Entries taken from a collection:
--

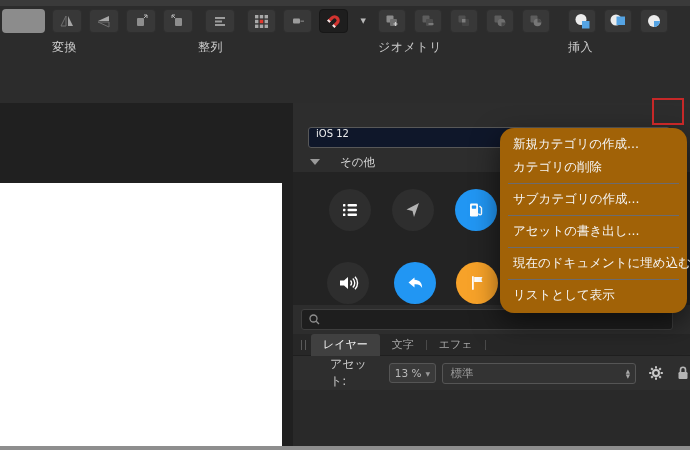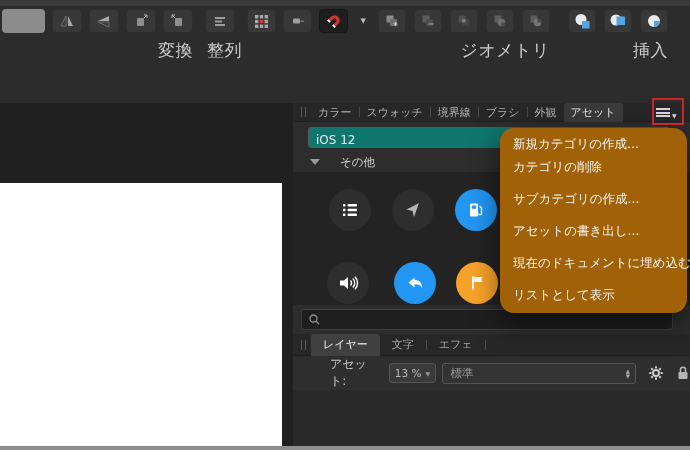--- a/index.html
+++ b/index.html
@@ -18,7 +18,7 @@
   .tbtn.active { background:#1e1e1e; border-color:#171717; }
   .arrowbtn { width:16px; height:24px; display:flex; align-items:center; justify-content:center;
               color:#b9b9b9; font-size:7px; }
-  .glabel { margin-top:6px; text-align:right; font-size:17px; color:#cdcdcd; letter-spacing:.5px; }
+  .glabel { margin-top:6px; text-align:left; font-size:12px; color:#cdcdcd; letter-spacing:.5px; }
   .blankbtn { position:absolute; left:2px; top:9px; width:43px; height:24px; background:#8c8c8c;
               border-radius:4px; }
 

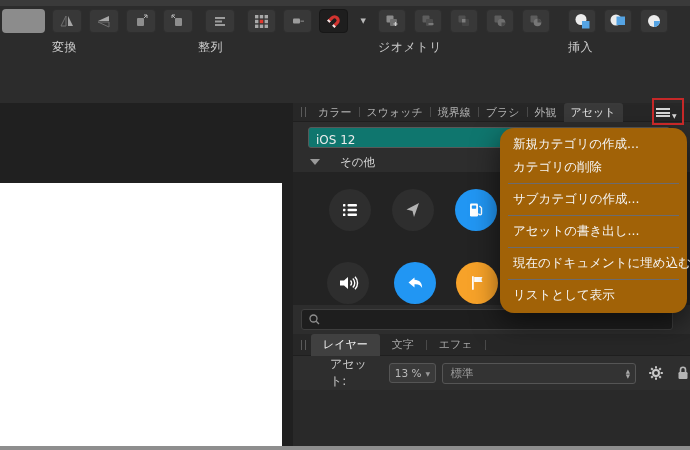--- a/index.html
+++ b/index.html
@@ -252,27 +252,6 @@
 
 <div class="panel">
 
-  <div class="ptabs">
-    <div class="grip"></div>
-    <div class="ptab">カラー</div>
-    <div class="tsep"></div>
-    <div class="ptab">スウォッチ</div>
-    <div class="tsep"></div>
-    <div class="ptab">境界線</div>
-    <div class="tsep"></div>
-    <div class="ptab">ブラシ</div>
-    <div class="tsep"></div>
-    <div class="ptab">外観</div>
-    <div class="ptab active">アセット</div>
-    <div class="hamburger">
-      <div class="bars">
-          <div></div>
-          <div></div>
-          <div></div>
-        </div>
-      <div class="caret">▼</div>
-    </div>
-  </div>
 
   <div class="catselect">
     <span>iOS 12</span>

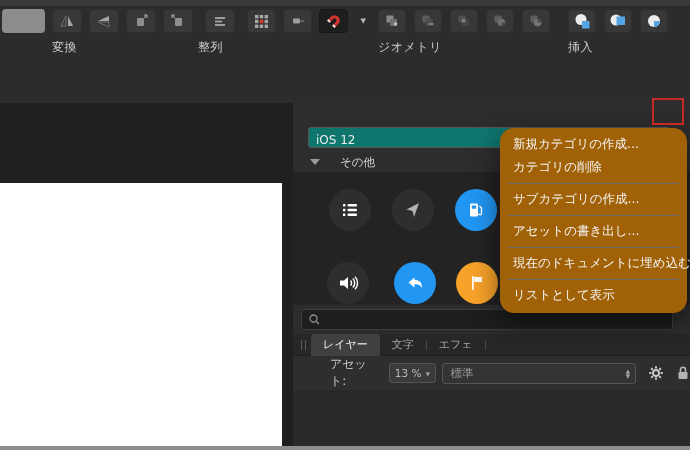--- a/index.html
+++ b/index.html
@@ -44,9 +44,9 @@
   .hamburger .caret { font-size:6px; color:#d8d8d8; margin-left:2px; margin-top:6px; }
 
   
-  .catselect { position:absolute; left:15px; top:24px; width:362px; height:21px; background:#0f766e;
-               border:1px solid #585858; border-radius:3px; color:#ededed; font-size:12px;
-               display:flex; align-items:flex-end; padding-left:7px; }
+  .catselect { position:absolute; left:15px; top:24px; width:362px; height:21px; background:#0f172a;
+               border:1px solid #585858; border-radius:3px; color:#ededed; font-size:10px;
+               display:flex; align-items:flex-start; padding-left:7px; }
   .grouphdr { position:absolute; left:0; top:49px; width:397px; height:20px; display:flex;
               align-items:center; color:#d8d8d8; font-size:11.5px;gap:12px; }
   .disc { width:0; height:0; border-left:5px solid transparent; border-right:5px solid transparent;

--

Gather every line from the entries above where the word "items" appears, and copy them.

   .arrowbtn { width:16px; height:24px; display:flex; align-items:center; justify-content:center;
-               display:flex; align-items:flex-end; padding-left:7px; }
+               display:flex; align-items:flex-start; padding-left:7px; }
               align-items:center; color:#d8d8d8; font-size:11.5px;gap:12px; }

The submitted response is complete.